Look through the material and copy each line holding "initial".

__Available data__
--- START ---
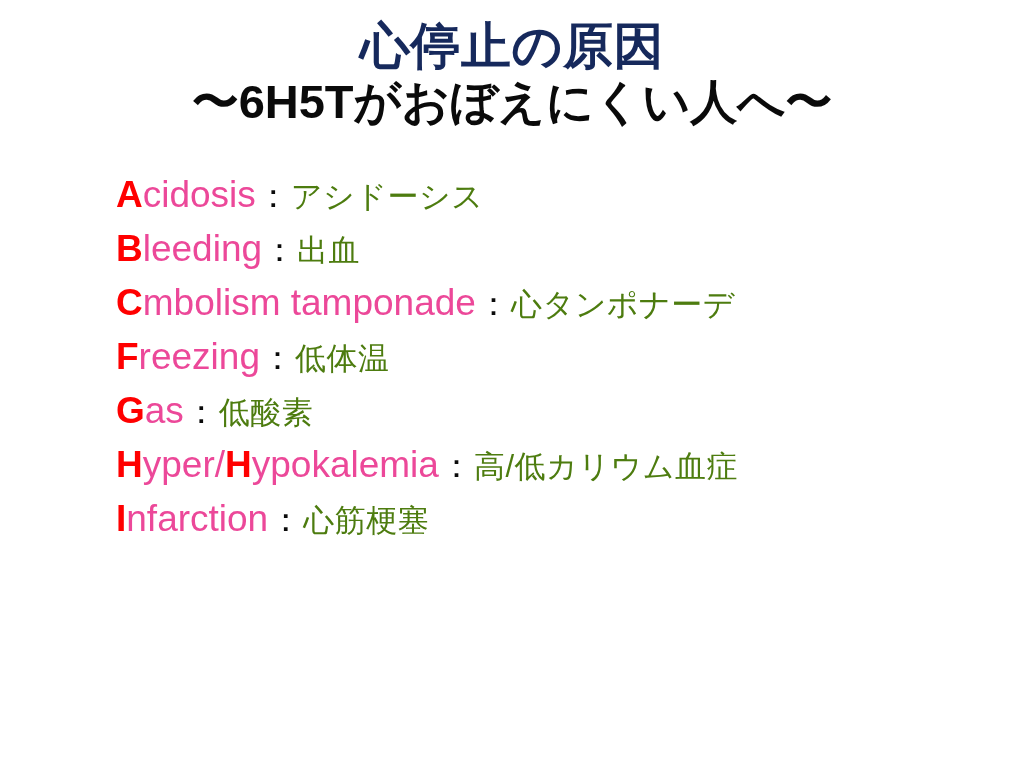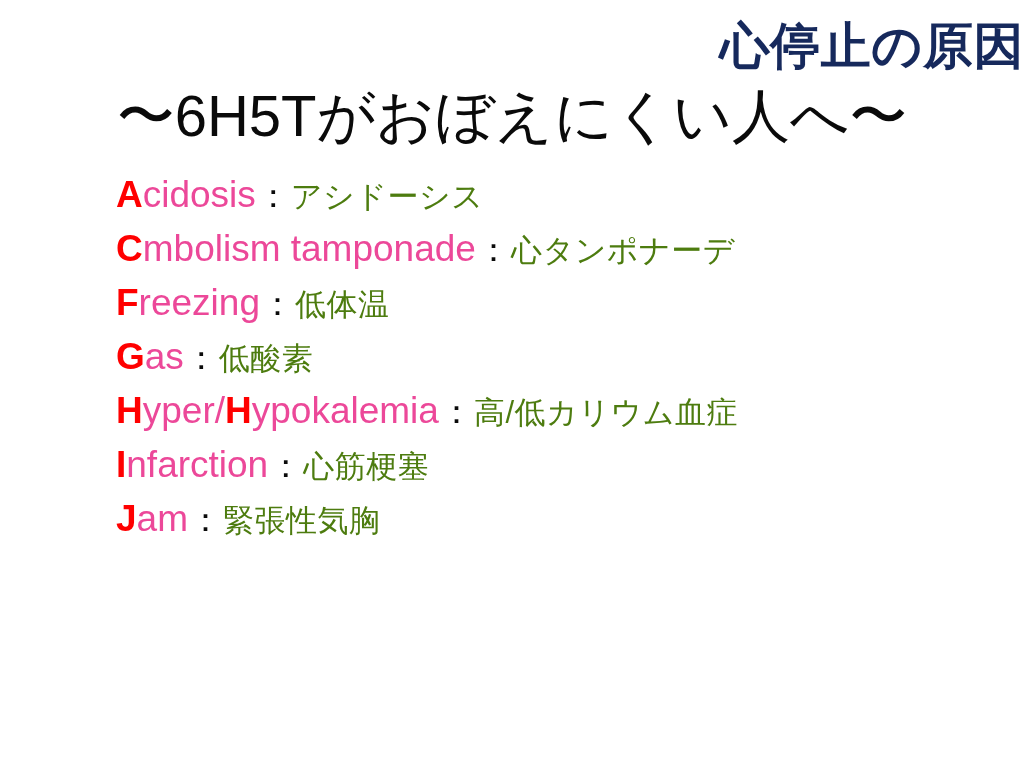--- a/index.html
+++ b/index.html
@@ -35,32 +35,31 @@
   }
 
   .title-main {
     display: block;
     font-size: 50px;
     font-weight: bold;
     line-height: 1.12;
     letter-spacing: 0.5px;
     color: #16295C;
     white-space: nowrap;
-    text-align: right;
   }
 
   .title-sub {
     display: block;
-    font-size: 58px;
-    font-weight: normal;
+    font-size: 47px;
+    font-weight: bold;
     line-height: 1.12;
     letter-spacing: 0px;
     color: #0A0A0A;
     white-space: nowrap;
-    margin-top: 10px;
+    margin-top: 2px;
   }
 
   
   .cause-list {
     position: absolute;
     left: 116px;
     top: 168px;
     width: 880px;
     list-style: none;
     margin: 0;
@@ -112,32 +111,32 @@
   <div class="title-block">
     <span class="title-main">心停止の原因</span>
     <span class="title-sub">〜6H5Tがおぼえにくい人へ〜</span>
   </div>
 
   <ul class="cause-list">
     <li class="cause-item">
       <span class="cause-initial">A</span><span class="cause-latin">cidosis</span><span class="cause-sep">：</span><span class="cause-jp">アシドーシス</span>
     </li>
     <li class="cause-item">
+      <span class="cause-initial">B</span><span class="cause-latin">leeding</span><span class="cause-sep">：</span><span class="cause-jp">出血</span>
+    </li>
+    <li class="cause-item">
       <span class="cause-initial">C</span><span class="cause-latin">mbolism tamponade</span><span class="cause-sep">：</span><span class="cause-jp">心タンポナーデ</span>
     </li>
     <li class="cause-item">
       <span class="cause-initial">F</span><span class="cause-latin">reezing</span><span class="cause-sep">：</span><span class="cause-jp">低体温</span>
     </li>
     <li class="cause-item">
       <span class="cause-initial">G</span><span class="cause-latin">as</span><span class="cause-sep">：</span><span class="cause-jp">低酸素</span>
     </li>
     <li class="cause-item">
       <span class="cause-initial">H</span><span class="cause-latin">yper/</span><span class="cause-initial">H</span><span class="cause-latin">ypokalemia</span><span class="cause-sep">：</span><span class="cause-jp">高/低カリウム血症</span>
     </li>
     <li class="cause-item">
       <span class="cause-initial">I</span><span class="cause-latin">nfarction</span><span class="cause-sep">：</span><span class="cause-jp">心筋梗塞</span>
     </li>
-    <li class="cause-item">
-      <span class="cause-initial">J</span><span class="cause-latin">am</span><span class="cause-sep">：</span><span class="cause-jp">緊張性気胸</span>
-    </li>
   </ul>
 
 </div>
 
 </body></html>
--- END ---
__Written answer__
       <span class="cause-initial">A</span><span class="cause-latin">cidosis</span><span class="cause-sep">：</span><span class="cause-jp">アシドーシス</span>
+      <span class="cause-initial">B</span><span class="cause-latin">leeding</span><span class="cause-sep">：</span><span class="cause-jp">出血</span>
       <span class="cause-initial">C</span><span class="cause-latin">mbolism tamponade</span><span class="cause-sep">：</span><span class="cause-jp">心タンポナーデ</span>
       <span class="cause-initial">F</span><span class="cause-latin">reezing</span><span class="cause-sep">：</span><span class="cause-jp">低体温</span>
       <span class="cause-initial">G</span><span class="cause-latin">as</span><span class="cause-sep">：</span><span class="cause-jp">低酸素</span>
       <span class="cause-initial">H</span><span class="cause-latin">yper/</span><span class="cause-initial">H</span><span class="cause-latin">ypokalemia</span><span class="cause-sep">：</span><span class="cause-jp">高/低カリウム血症</span>
       <span class="cause-initial">I</span><span class="cause-latin">nfarction</span><span class="cause-sep">：</span><span class="cause-jp">心筋梗塞</span>
-      <span class="cause-initial">J</span><span class="cause-latin">am</span><span class="cause-sep">：</span><span class="cause-jp">緊張性気胸</span>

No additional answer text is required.